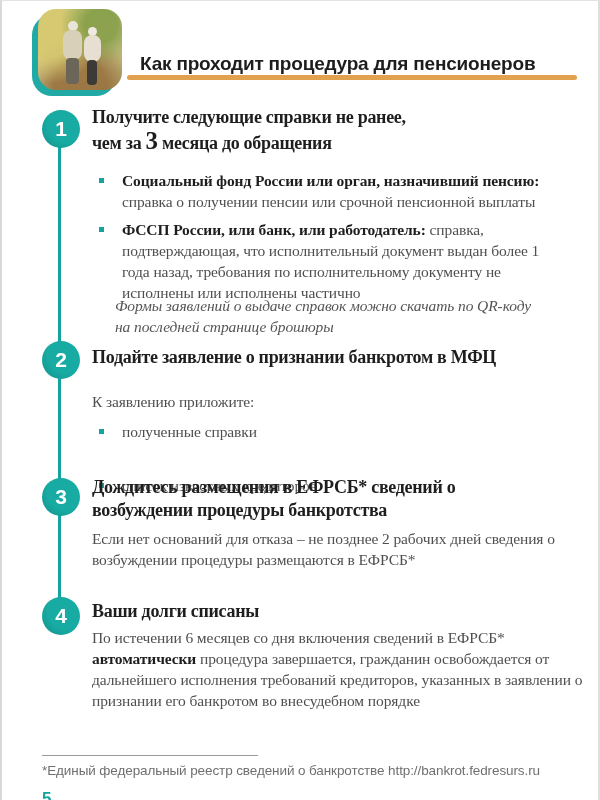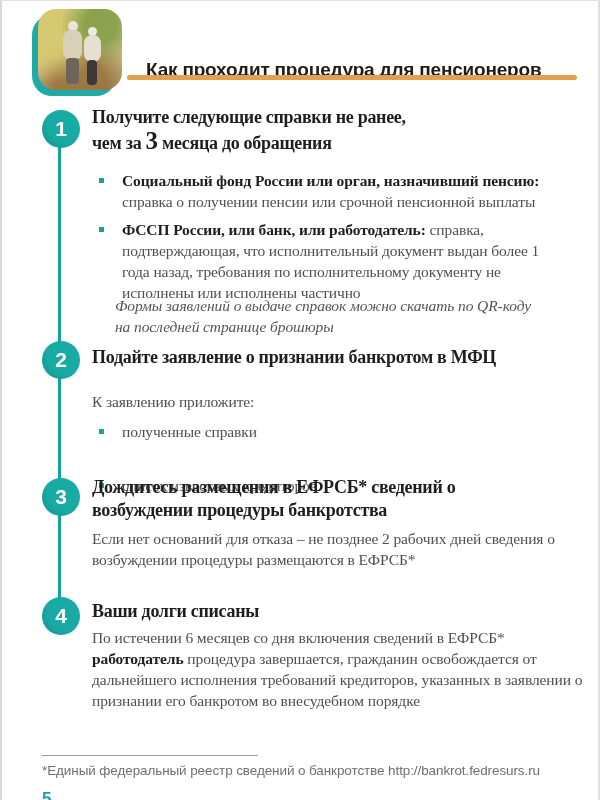"Как проходит процедура для пенсионеров" .page-title { margin: 14px -> 8px }
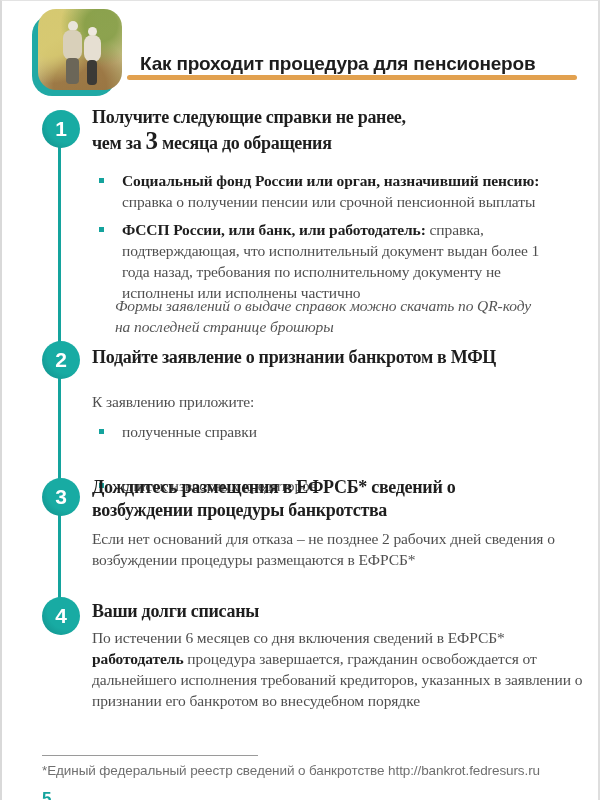"работодатель" span.bold-lead { text: работодатель -> автоматически }
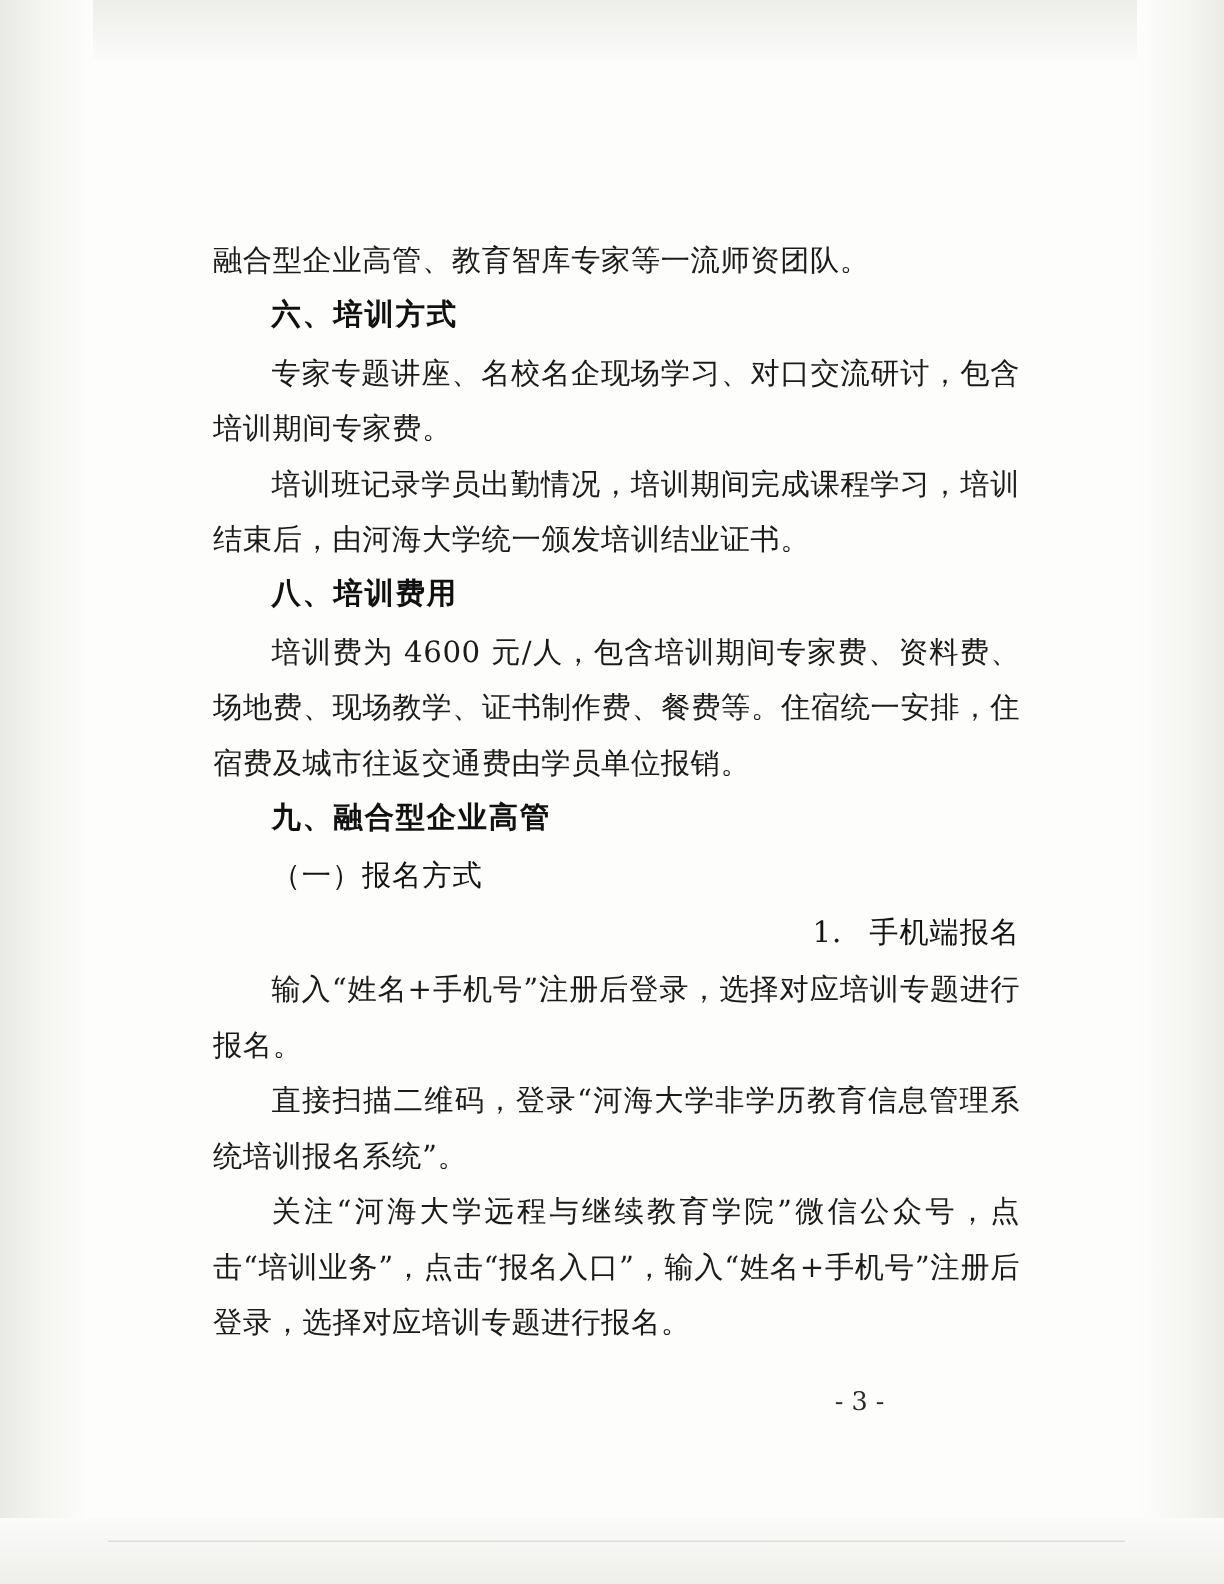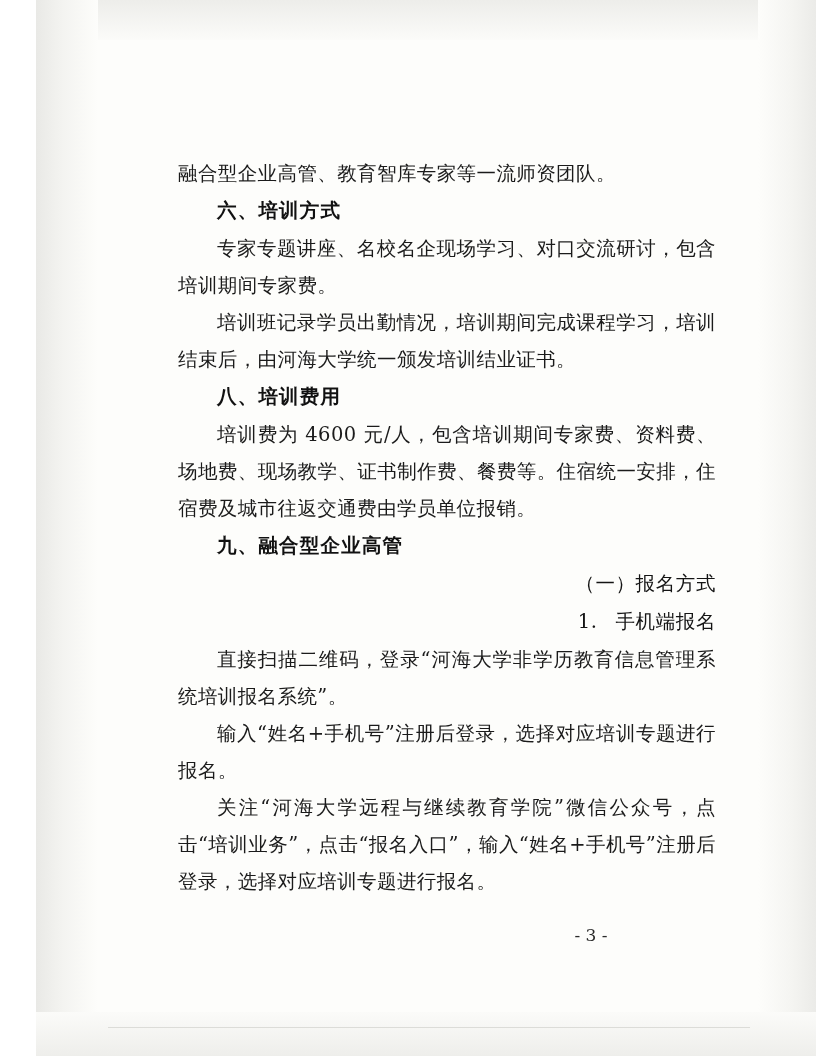"融合型企业高管、教育智库专家等一流师资团队。" .page { margin-left: 36px -> none }
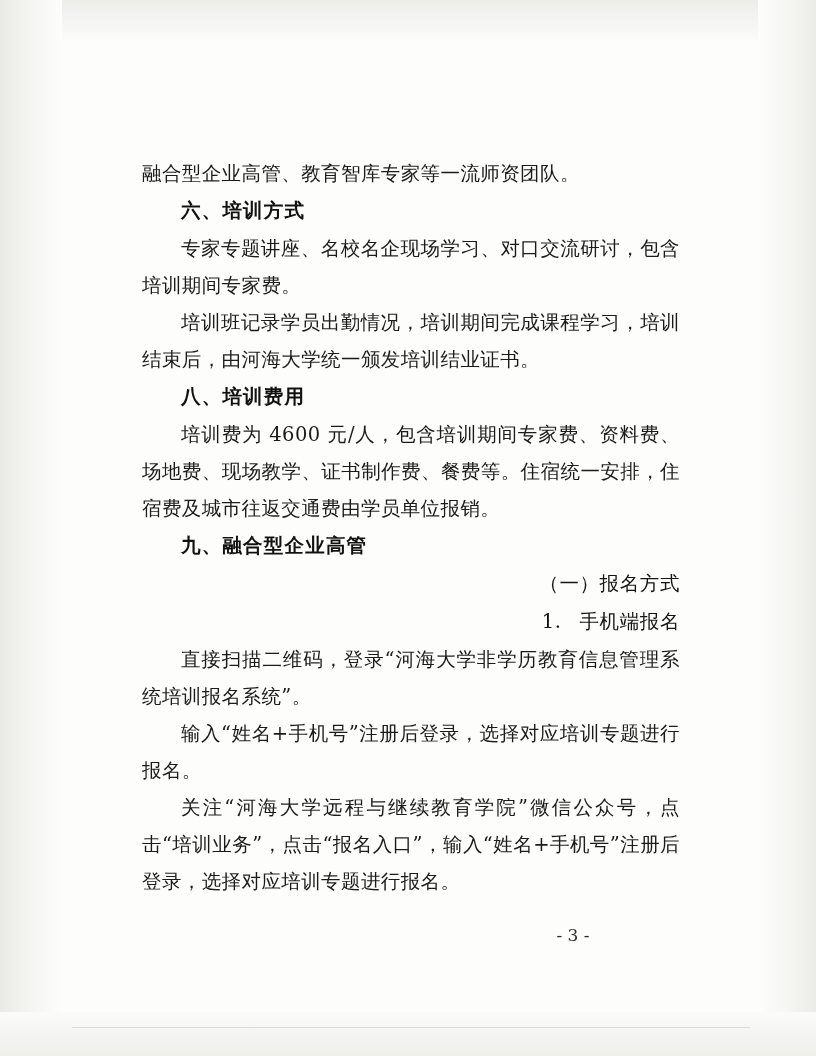"（一）报名方式" .subheading { text-align: right -> none }
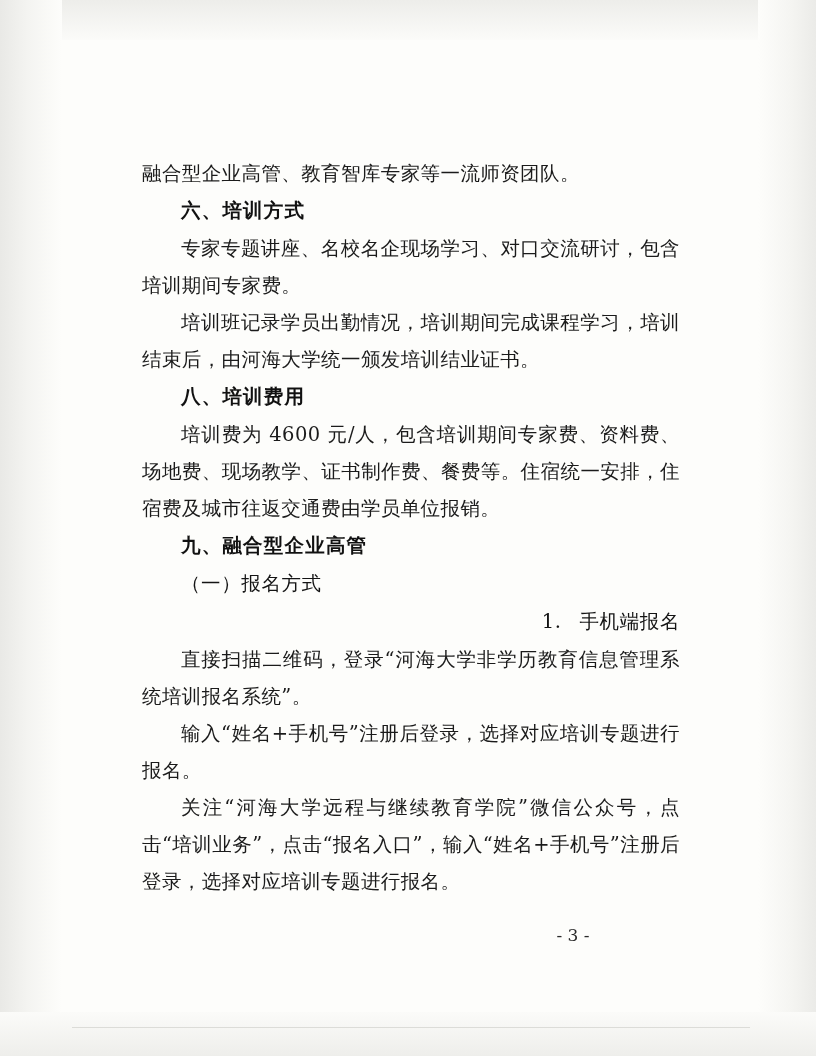"直接扫描二维码，登录“河海大学非学历教育信息管理系统培训报名系统”。" p.para { order: before "输入“姓名+手机号”注册后登录，选择对应培训专题进行报名。" -> after "输入“姓名+手机号”注册后登录，选择对应培训专题进行报名。" }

------------

◆ WHAT YOU SHOULD DO
Reprint the whole listing verbatim except for the pictures.

◆ RESULT OF THE EXERCISE
"Как проходит процедура для пенсионеров" .page-title { margin: 14px -> 8px }
"работодатель" span.bold-lead { text: работодатель -> автоматически }
"融合型企业高管、教育智库专家等一流师资团队。" .page { margin-left: 36px -> none }
"（一）报名方式" .subheading { text-align: right -> none }
"直接扫描二维码，登录“河海大学非学历教育信息管理系统培训报名系统”。" p.para { order: before "输入“姓名+手机号”注册后登录，选择对应培训专题进行报名。" -> after "输入“姓名+手机号”注册后登录，选择对应培训专题进行报名。" }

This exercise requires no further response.